_Brief_:
Any picture in the entries is to be skipped, while everything else is transcribed word for word.

= = = = = = =

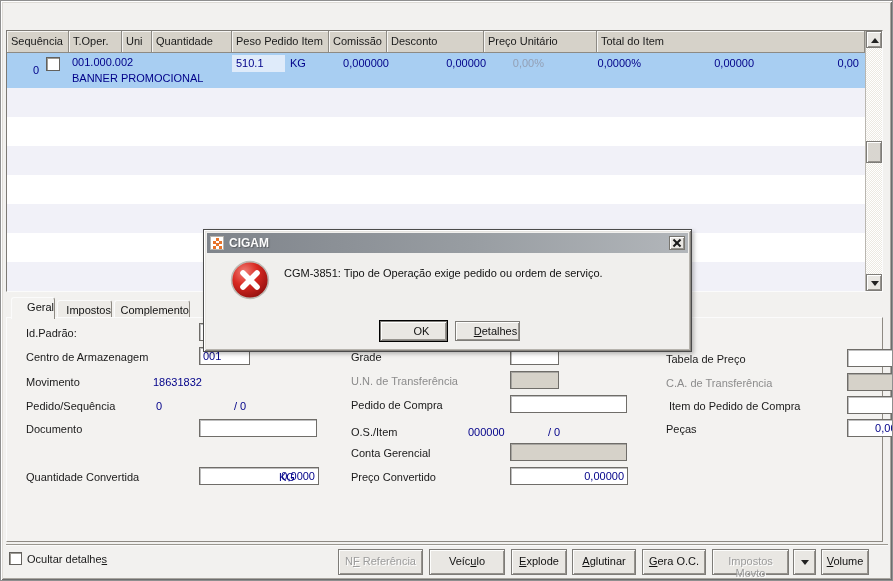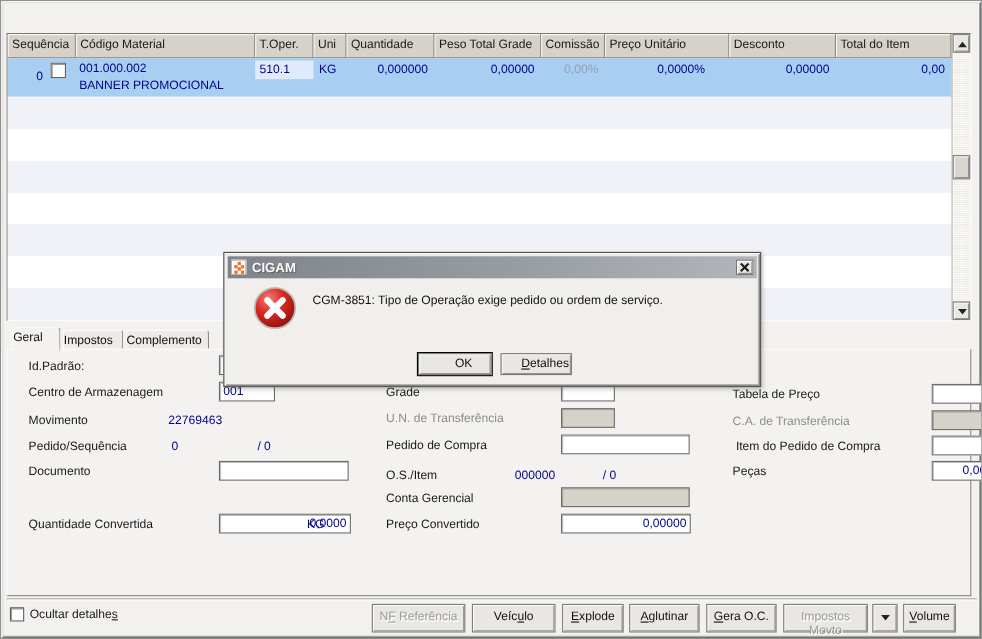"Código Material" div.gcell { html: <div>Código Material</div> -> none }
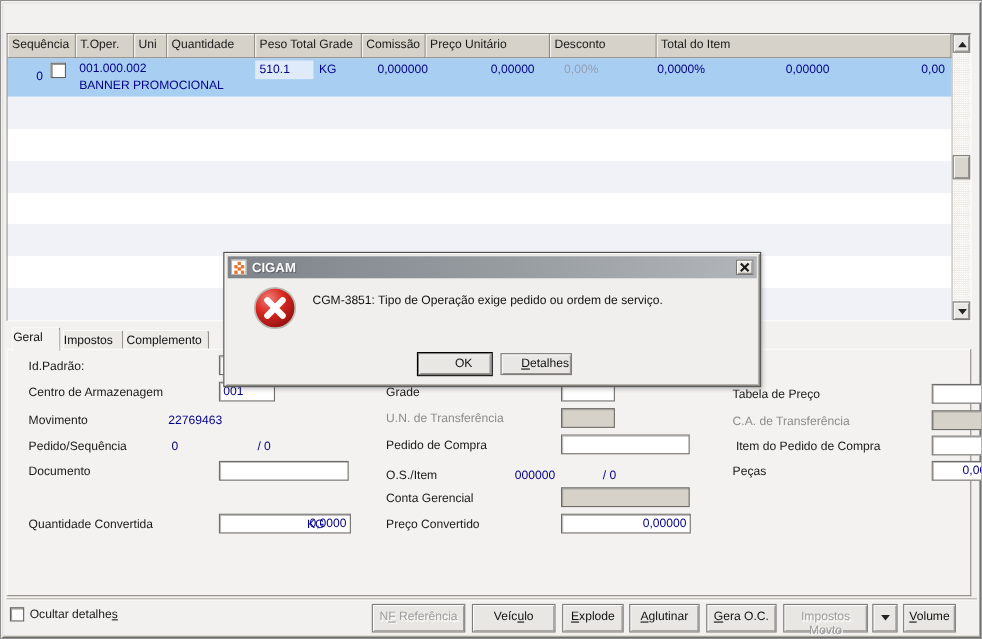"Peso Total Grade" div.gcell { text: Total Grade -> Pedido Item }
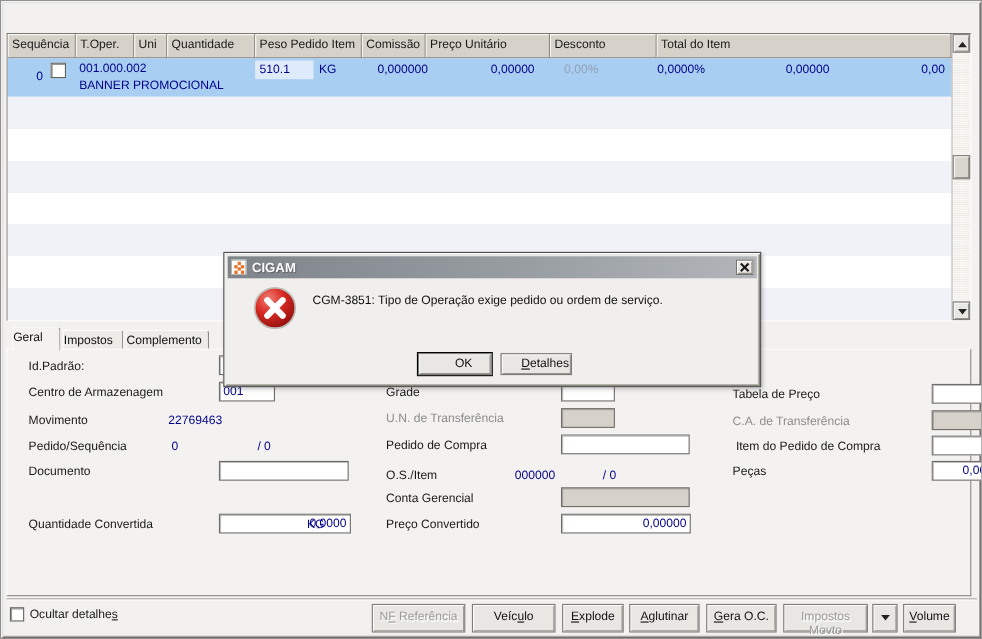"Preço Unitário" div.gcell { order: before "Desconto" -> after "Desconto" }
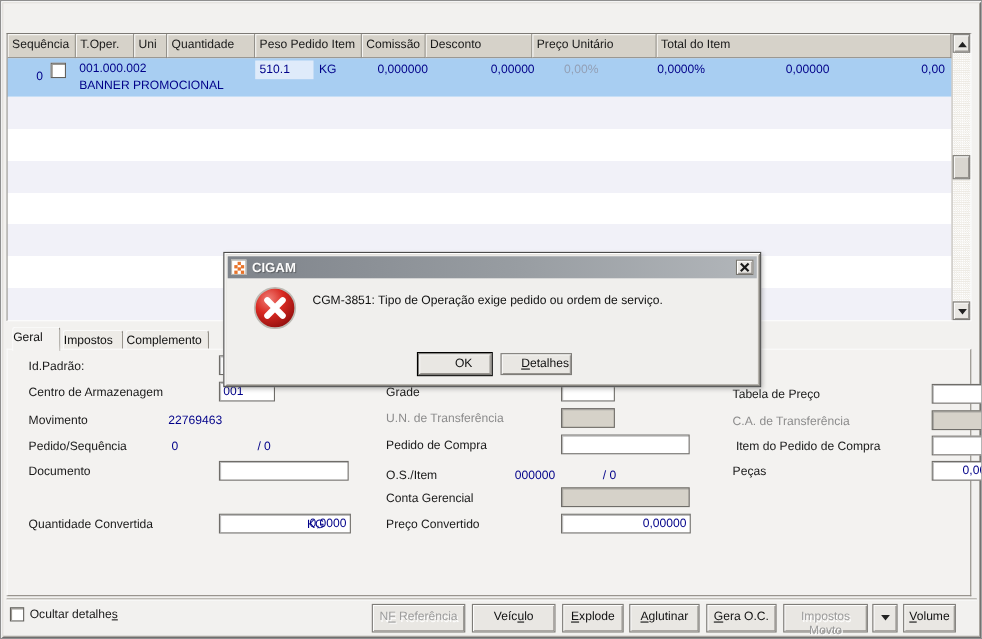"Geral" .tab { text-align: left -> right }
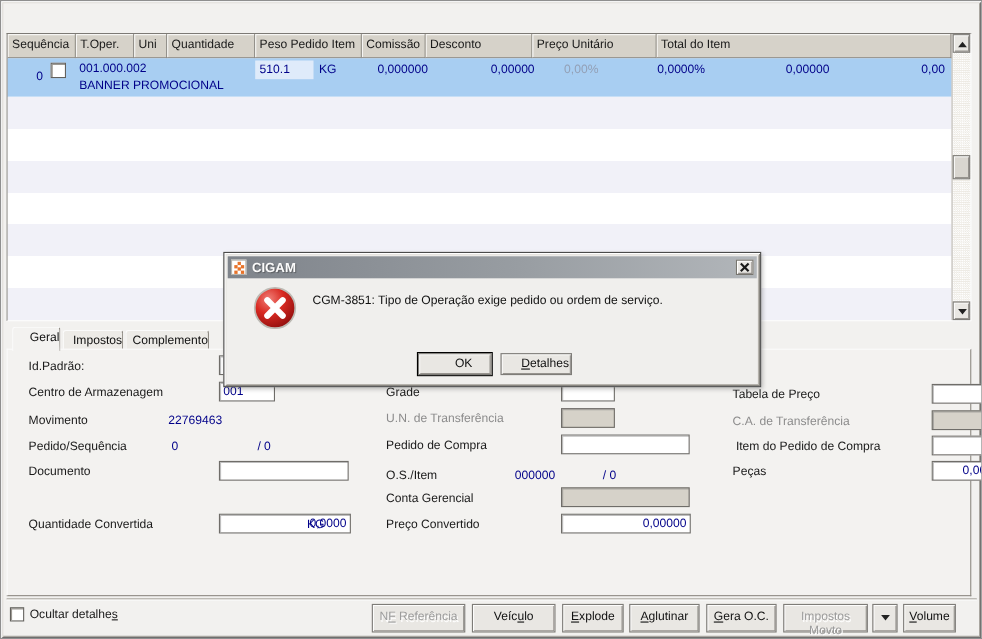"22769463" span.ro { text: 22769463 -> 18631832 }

= = = = = = =

_Written reply_:
"Código Material" div.gcell { html: <div>Código Material</div> -> none }
"Peso Total Grade" div.gcell { text: Total Grade -> Pedido Item }
"Preço Unitário" div.gcell { order: before "Desconto" -> after "Desconto" }
"Geral" .tab { text-align: left -> right }
"22769463" span.ro { text: 22769463 -> 18631832 }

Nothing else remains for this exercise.